This followed a vote on Thursday in which MEPs voted in favour of the establishment of this temporary special committee after the EPP and ALDE groups joined forces to push through the vote.

GUE/NGL’s Cornelia Ernst – group Coordinator on the Committee on Civil Liberties, Justice and Home Affairs (LIBE) – has long described existing EU measures on terrorism as ineffective but has also opposed the establishment of a Special Committee into the matter.

She is concerned that such a committee’s mandate would be undermined by right-wingers who will then propose more law enforcement, more EU legislative security-oriented countermeasures as well as linking the whole debate to radicalisation as well as migration and refugees. All the while, little attention will be paid into looking at the root-causes of terrorism in Europe.

Instead, Ernst had argued in favour of an own initiative report – modelled on the NSA Inquiry in Germany – which would be a more limited, more neutral inquiry committee which investigates factually into what antiterrorism measures are actually necessary and efficient.

But the EPP-ALDE alliance scuppered not only that but also the next best option of a committee of enquiry. Thursday’s vote in Strasbourg means it is now full-steam ahead for the new Special Committee on Terrorism, and speaking after the vote, Ernst said:

“I have consistently asked for factual, in-depth evaluation of all counter-terrorism measures that have been put in place by the European Union. We still don’t know which measures work and which don’t, nor do we know which measures have actually been implemented in the member states and which haven’t.”

“What we do know is that the majority of terrorist attacks in Europe in recent years have been committed by persons who were already known to the police. But there’s been a failure to follow up on those trails, or information not being shared amongst member states. Unquestionably, an evaluation of the existing measures and an assessment of what measures are actually used is painfully overdue. As is already the case with some member states' parliaments, the European Parliament should have its own inquiry into this,” Ernst continued.

“However, the Special Committee on Terrorism that has been adopted today will not achieve this. Its mandate is extremely vague and does not ensure that an actual investigation into the facts and of possible failures of Europe's police authorities will be properly covered. Of course, all serious investigation of the problems that exist can be avoided if the majority so wishes. But instead, the whole thing will be turned into a committee of fearmongering where we will have armchair discussions about the perceived terrorist threat – but never investigate where our policies have failed,” she argued.

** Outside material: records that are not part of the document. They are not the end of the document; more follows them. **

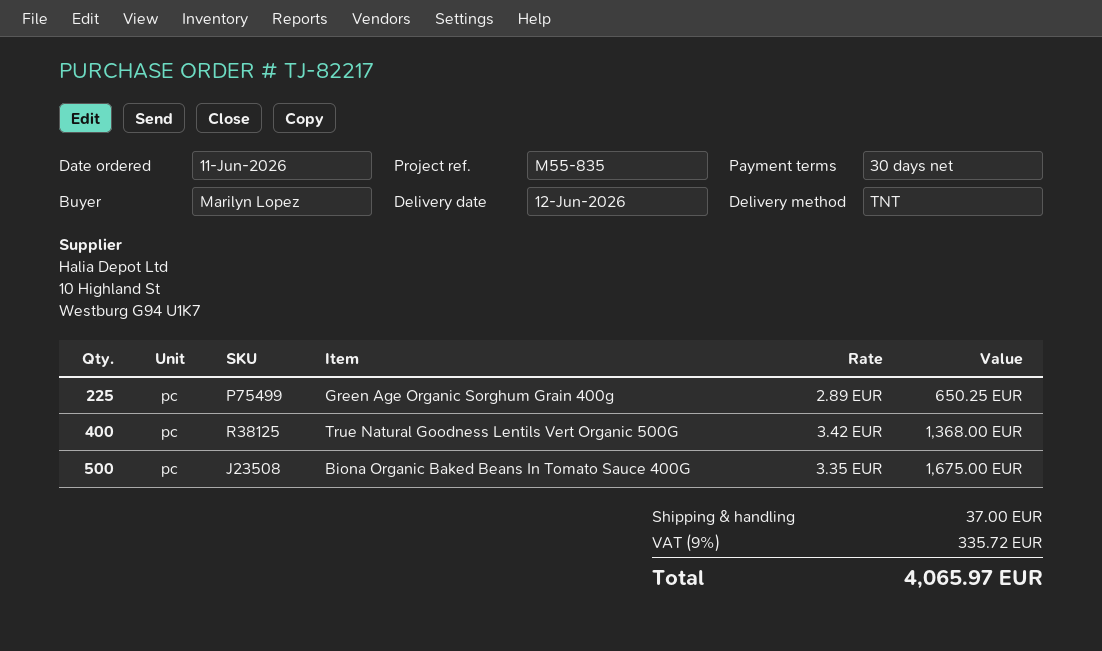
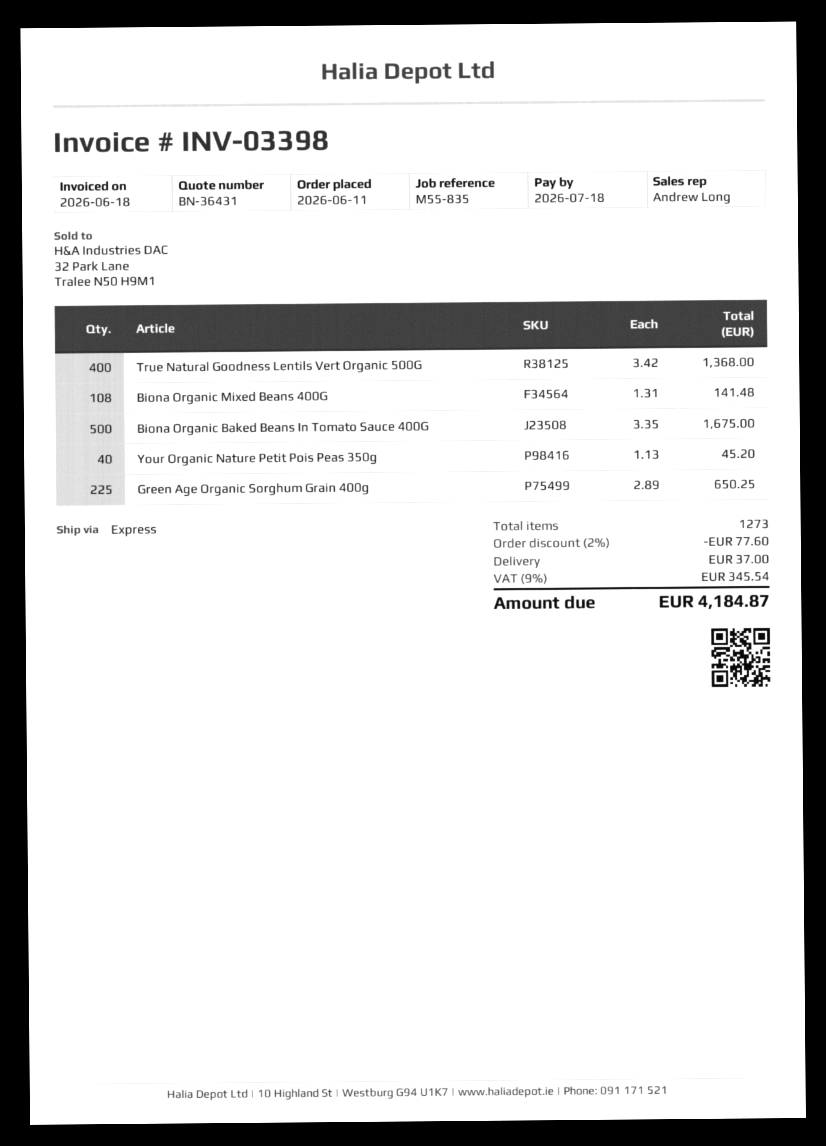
shipping method: TNT -> express
Biona Organic Mixed Beans 400G: none -> 108 x 1.31 = 141.48
Your Organic Nature Petit Pois Peas 350g: none -> 40 x 1.13 = 45.20
discount: none -> 2% = 77.60
tax: 9% = 335.72 -> 9% = 345.54
total: 4065.97 -> 4184.87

“This committee will be a fake investigation. We therefore proposed to set up a committee of inquiry instead – with a clear cut mandate to investigate, what information exchanges took place, and how effective they were.”

“It is a shame that other supposedly progressive forces in this house have supported this right-wing political sideshow. This committee will deepen the EU's failed approach to counterterrorism policies that are free of facts, with increasing mass surveillance and one that never evaluates what actually works,” she concluded.